Magazine article Marketing

The Sea Change in Broadcasting Statrs with ITV

Magazine article Marketing

The Sea Change in Broadcasting Statrs with ITV

Article excerpt

"There's a lot of 'em."

Cable channels.

My cab driver was talking about how many he's got to choose from when he's not playing golf or fishing.

And there will be more. Hundreds. You won't just watch them. You'll "interact". Maybe.

We are on the threshold of a television revolution. Not, however, the transmedia/super/digital/global highway that several companies are pouring squillions of dollars into acquisitions and strategic alliances to take advantage of. There will be developments in this area but on the margin. The most important changes are in ITV.

"What?" Not ITV? Not the Jurassic monster whose sales directors we were beaten up by in the 80s? Whose slow grind to extinction we now (privately) rejoice in?

No. Not that ITV.

The ITV which is still the most popular channel; which still provides the highest reach and average hours of "commercial" viewing per week against all audience groups. The ITV on whose ability to secure audience our ability to advertise depends.

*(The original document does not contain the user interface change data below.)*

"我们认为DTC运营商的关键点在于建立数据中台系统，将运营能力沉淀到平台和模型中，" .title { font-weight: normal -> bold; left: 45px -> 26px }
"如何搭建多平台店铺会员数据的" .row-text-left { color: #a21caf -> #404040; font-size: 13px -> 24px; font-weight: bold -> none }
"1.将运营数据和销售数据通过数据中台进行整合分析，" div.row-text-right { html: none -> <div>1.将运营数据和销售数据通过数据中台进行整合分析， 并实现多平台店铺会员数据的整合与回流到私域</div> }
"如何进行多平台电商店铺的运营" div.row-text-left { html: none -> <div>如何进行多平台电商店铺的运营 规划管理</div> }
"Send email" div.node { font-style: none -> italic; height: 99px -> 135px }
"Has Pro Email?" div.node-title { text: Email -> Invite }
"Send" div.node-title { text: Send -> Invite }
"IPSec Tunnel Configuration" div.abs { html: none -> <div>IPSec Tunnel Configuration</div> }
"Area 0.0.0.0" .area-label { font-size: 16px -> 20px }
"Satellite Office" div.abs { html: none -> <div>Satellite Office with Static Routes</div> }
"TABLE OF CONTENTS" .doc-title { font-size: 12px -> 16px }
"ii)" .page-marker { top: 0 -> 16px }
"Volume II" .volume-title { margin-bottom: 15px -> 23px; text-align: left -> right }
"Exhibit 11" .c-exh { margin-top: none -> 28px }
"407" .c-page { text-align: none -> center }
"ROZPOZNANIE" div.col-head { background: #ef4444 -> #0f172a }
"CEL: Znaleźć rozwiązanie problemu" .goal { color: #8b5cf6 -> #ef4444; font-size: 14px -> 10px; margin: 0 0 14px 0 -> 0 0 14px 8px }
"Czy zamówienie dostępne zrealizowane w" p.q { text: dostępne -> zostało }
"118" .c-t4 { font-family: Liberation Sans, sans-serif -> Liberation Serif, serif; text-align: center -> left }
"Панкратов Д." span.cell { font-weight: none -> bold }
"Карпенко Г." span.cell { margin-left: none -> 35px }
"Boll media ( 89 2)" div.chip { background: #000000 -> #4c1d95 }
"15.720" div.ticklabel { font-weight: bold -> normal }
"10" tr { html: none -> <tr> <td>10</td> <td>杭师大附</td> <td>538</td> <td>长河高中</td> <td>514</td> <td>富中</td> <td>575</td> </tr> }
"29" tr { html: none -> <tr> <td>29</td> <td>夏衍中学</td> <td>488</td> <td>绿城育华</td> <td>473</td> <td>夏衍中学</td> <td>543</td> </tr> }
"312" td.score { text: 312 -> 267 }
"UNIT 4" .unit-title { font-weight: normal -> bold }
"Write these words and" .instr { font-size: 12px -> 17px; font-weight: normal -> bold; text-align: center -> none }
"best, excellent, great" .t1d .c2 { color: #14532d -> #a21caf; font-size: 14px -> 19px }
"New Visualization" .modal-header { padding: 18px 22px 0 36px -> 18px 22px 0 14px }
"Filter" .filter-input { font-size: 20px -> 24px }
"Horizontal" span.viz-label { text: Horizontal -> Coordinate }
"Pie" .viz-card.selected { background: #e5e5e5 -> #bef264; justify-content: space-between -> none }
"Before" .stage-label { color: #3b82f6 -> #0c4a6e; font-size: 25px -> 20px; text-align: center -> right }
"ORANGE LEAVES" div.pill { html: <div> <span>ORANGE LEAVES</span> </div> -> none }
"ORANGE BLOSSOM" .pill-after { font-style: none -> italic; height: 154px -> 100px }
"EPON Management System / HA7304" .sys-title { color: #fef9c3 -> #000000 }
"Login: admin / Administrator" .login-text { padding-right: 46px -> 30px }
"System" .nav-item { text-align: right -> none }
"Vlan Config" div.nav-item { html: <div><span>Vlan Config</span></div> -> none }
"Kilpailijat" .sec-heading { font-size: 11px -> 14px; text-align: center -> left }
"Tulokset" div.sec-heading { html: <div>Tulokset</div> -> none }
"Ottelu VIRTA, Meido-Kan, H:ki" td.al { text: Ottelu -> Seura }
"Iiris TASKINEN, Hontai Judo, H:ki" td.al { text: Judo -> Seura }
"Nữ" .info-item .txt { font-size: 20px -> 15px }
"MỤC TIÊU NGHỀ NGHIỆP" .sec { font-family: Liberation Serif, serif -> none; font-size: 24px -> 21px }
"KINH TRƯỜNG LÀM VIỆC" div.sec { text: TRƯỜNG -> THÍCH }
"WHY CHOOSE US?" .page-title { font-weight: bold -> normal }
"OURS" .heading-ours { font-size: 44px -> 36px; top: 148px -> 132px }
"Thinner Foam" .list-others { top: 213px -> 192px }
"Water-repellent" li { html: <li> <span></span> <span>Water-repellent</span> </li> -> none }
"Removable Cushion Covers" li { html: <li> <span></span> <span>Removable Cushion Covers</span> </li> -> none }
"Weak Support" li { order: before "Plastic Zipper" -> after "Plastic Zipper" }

We can reach most target audiences in part, and some in total, using Channel 4 and the satellite channels, but mass marketing (and it's still very important) depends on reaching a high proportion of a given target audience efficiently. The complication is two BBC channels which are now more professional than ever and more focused on stealing share. ITV has the most to lose. Good for advertising? Not!

It is in the best interests of the advertising industry for ITV not only to fight existing commercial competitors, but also to win more "commercial" viewing. …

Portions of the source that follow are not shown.